Казалось, его слова скользят между ними, чтобы их разделить. Хенбейн вздохнула. Ей было не по себе.
— Я боюсь тебя, — сказала она.
— Я боюсь Слова, — прошептала Сликит, дрожа. Это больше не было правдой, но она должна была сказать это и сразу ощутила на себе сверлящий взгляд Руна. Она пыталась все обдумать и рассчитать, потому что знала, роды у Хенбейн начались и теперь она, Сликит, должна сделать все возможное для спасения детенышей. Она в отчаянии взглянула в ту сторону, куда убегал ручей, нет ли там выхода, но увидела лишь полумрак.
— Детеныши не умрут, — проворковал Рун, будто прочитав их мысли. — Нет-нет, я приказал оставить твоих малышей в живых. Они получат особое воспитание, а потом… — Он улыбнулся.

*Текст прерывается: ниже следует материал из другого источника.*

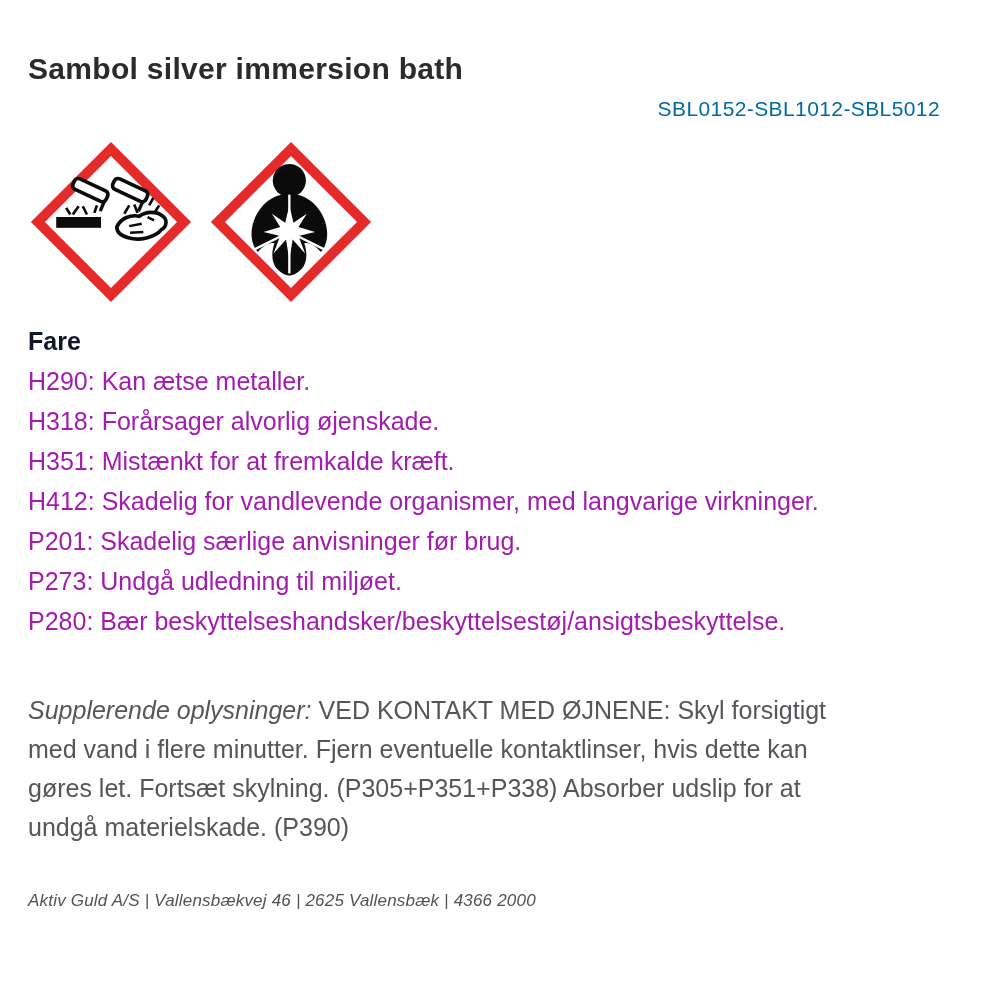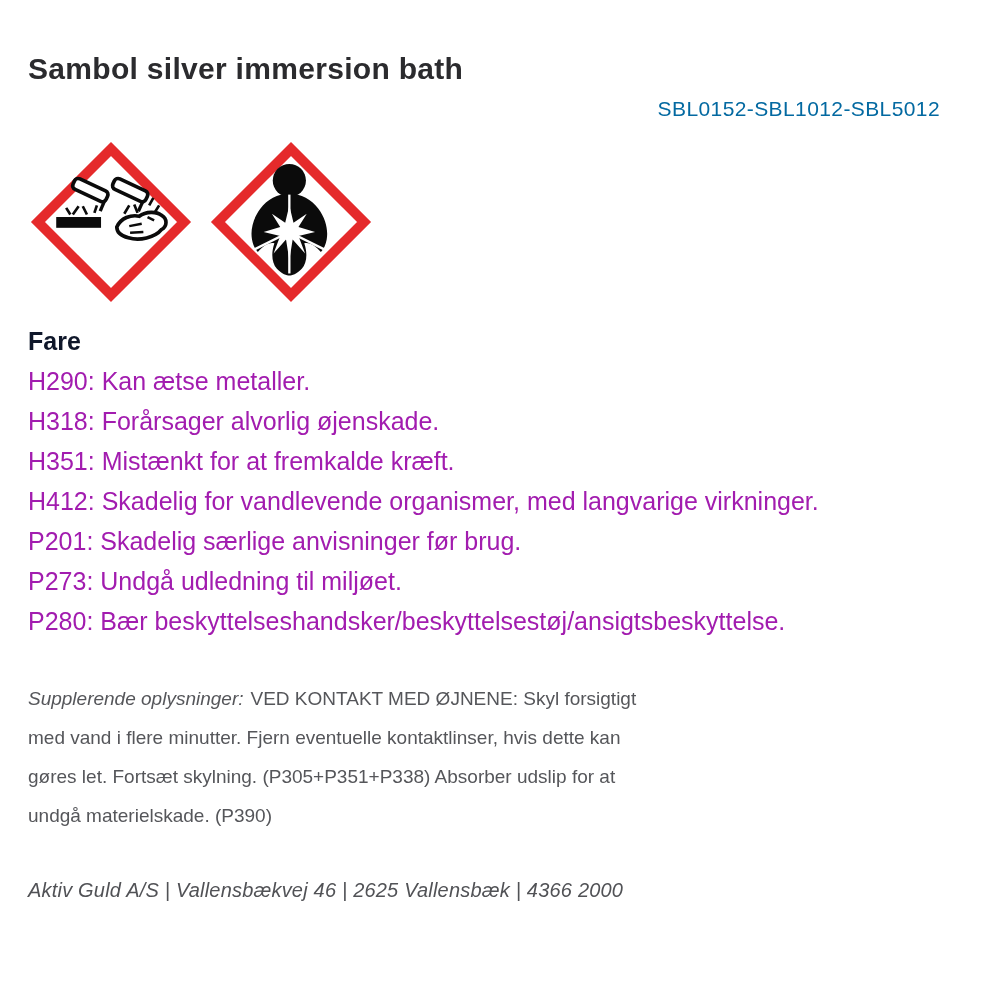--- a/index.html
+++ b/index.html
@@ -18,7 +18,7 @@
   .picto{width:166px;height:166px;display:block;}
   .signal{font-size:25px;font-weight:700;color:#0f172a;margin-top:16px;line-height:40px;}
   .stmt{font-size:25px;line-height:40px;color:#a21caf;}
-  .supp{font-size:19px;line-height:39px;margin:38px 0 0 0;max-width:930px;color:#55565a;}
+  .supp{font-size:25px;line-height:39px;margin:50px 0 0 0;max-width:930px;color:#55565a;}
   .supp .intro{font-style:italic;margin-right:7px;}
   .supp .blk{display:block;}
   .footer{font-size:20px;font-style:italic;margin-top:44px;color:#515256;letter-spacing:.2px;}

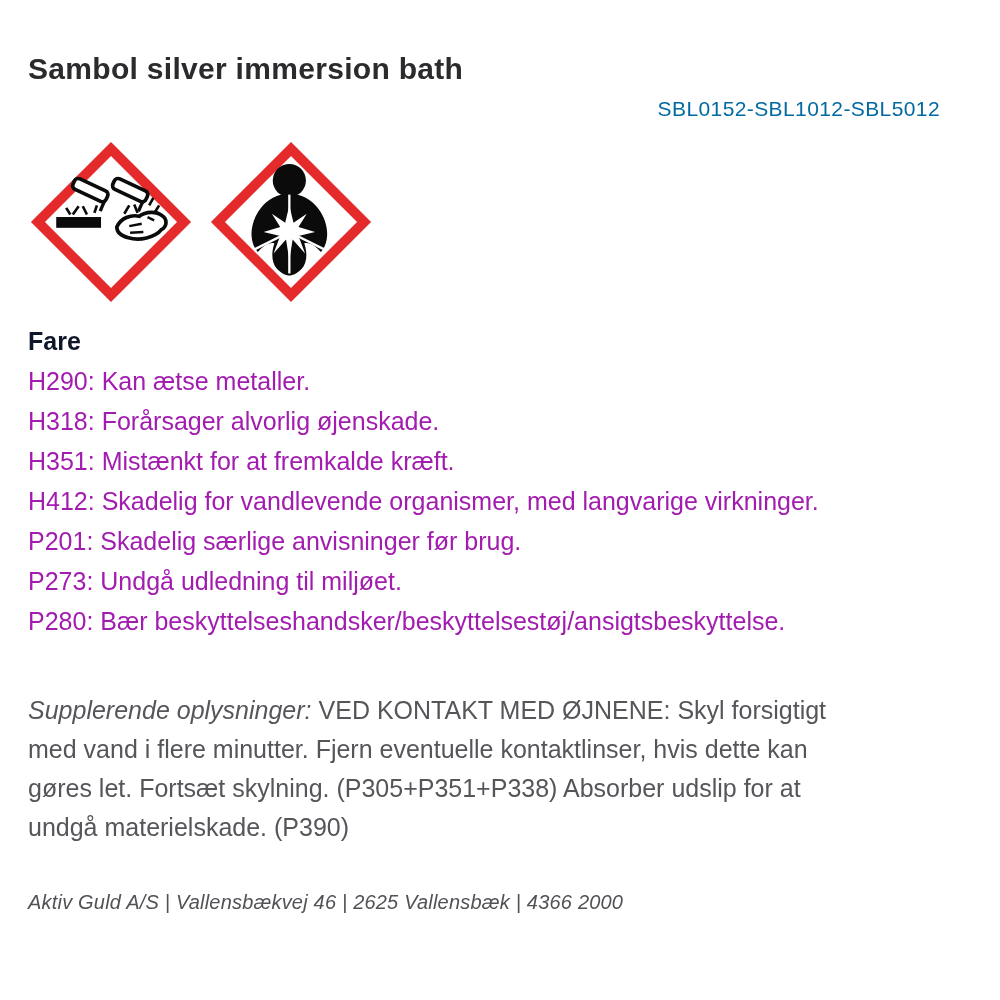--- a/index.html
+++ b/index.html
@@ -21,7 +21,7 @@
   .supp{font-size:25px;line-height:39px;margin:50px 0 0 0;max-width:930px;color:#55565a;}
   .supp .intro{font-style:italic;margin-right:7px;}
   .supp .blk{display:block;}
-  .footer{font-size:20px;font-style:italic;margin-top:44px;color:#515256;letter-spacing:.2px;}
+  .footer{font-size:17px;font-style:italic;margin-top:44px;color:#515256;letter-spacing:.2px;}
 </style>
 </head>
 <body>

— Что потом? — спросила Хенбейн.
— Позвольте мне теперь показать вам то, что видели очень немногие. — Он указал левой лапой в сторону пещеры. — Здесь заключена подлинная история Верна, — сказал он.
Сначала они не догадались, что он имеет в виду. У Хенбейн уже были частые схватки, она то и дело заходилась от боли. А Рун, будто ничего не замечая, говорил о каких-то пустяках. Хенбейн могла бы все же догадаться, к чему он клонит. Но чем дольше кротихи смотрели на страшные сталагмиты, тем больше крепло в них ужасное подозрение.
А Рун между тем нашептывал:
— Смотрите, смотрите на них. Вот они, бывшие Хозяева сидима. Здесь они застыли в вечной медитации. И вода сделала для них саркофаги.
Наконец стало понятно: наросты напоминали по форме кротов, потому что это и были кроты, мертвые кроты, замурованные в эту живую скалу! Здесь они умерли или погрузились в последнюю медитацию, из которой никогда не выходят. Это был склеп Хозяев, и именно это место было выбрано Руном для родов Хенбейн.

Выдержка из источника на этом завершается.